Wednesday, July 1, 2009

suburban farming in virginia

The Washington Post has a story today about Jim Dunlap, a former CIA operations officer who has transformed his suburban plot in Loudoun County, situated among McMansions, into a small-scale farm.

His little piece of suburbia is perfectly situated for a small farmer just starting out: The land is fertile, and the location, just 55 miles from Washington, puts him within striking distance of lucrative urban farmers markets, where prices and demand are high for produce grown without pesticides or chemical fertilizers. "We need to take a lot of this land that's used for pet horses and giant lawns and find ways to grow food on it again," Dunlap said. "My work is an experiment to figure out how we can do it."

Mr. Dunlap and others think that small-scale suburban farming is one model for future food development. He is planning to get acres from his neighbors -- who are supportive -- and he wants to set up small houses where young farmers could gain experience working on his farm.

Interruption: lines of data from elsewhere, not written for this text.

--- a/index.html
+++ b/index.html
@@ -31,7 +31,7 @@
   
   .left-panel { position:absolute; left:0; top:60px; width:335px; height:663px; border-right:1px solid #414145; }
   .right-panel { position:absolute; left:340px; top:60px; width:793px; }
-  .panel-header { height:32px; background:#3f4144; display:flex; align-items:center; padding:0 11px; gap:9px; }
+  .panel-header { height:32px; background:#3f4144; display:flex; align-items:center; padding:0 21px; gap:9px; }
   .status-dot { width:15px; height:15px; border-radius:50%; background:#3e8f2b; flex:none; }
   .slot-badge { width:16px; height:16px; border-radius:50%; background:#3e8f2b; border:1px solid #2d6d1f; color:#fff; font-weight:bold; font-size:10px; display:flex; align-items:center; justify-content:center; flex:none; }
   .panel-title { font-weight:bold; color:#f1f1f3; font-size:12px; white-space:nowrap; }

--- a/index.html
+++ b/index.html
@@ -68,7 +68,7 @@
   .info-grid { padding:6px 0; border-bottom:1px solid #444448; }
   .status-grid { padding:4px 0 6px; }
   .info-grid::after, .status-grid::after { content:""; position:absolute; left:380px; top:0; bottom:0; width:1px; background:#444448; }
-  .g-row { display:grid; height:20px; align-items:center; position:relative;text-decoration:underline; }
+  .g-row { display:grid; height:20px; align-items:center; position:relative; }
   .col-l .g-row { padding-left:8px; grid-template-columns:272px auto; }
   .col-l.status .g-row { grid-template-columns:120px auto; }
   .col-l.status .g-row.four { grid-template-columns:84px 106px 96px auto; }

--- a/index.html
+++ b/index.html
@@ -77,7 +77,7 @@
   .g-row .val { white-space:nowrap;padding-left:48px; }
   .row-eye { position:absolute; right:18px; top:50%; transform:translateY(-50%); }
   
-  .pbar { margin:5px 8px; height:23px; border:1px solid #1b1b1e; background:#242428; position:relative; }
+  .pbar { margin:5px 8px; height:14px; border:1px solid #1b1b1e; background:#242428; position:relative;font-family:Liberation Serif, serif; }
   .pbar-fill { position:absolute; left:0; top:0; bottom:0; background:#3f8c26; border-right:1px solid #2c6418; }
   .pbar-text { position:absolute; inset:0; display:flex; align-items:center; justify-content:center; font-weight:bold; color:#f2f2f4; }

For Dunlap, the stakes are high. Reviving suburban farming is not a luxury but a must. If -- or he would say when -- oil prices spike again, it will be less practical than ever to fly in grapes from Chile and apples from New Zealand. "If the future that appears to be coming actually comes, local food isn't going to be a nice thing; it's going to be a necessity," Dunlap said. "We have to find a way to feed ourselves. And the only way to do that is to create farmers."

We think if you have a guy from the CIA worrying about the state of the world's resources and America's land use, you should listen.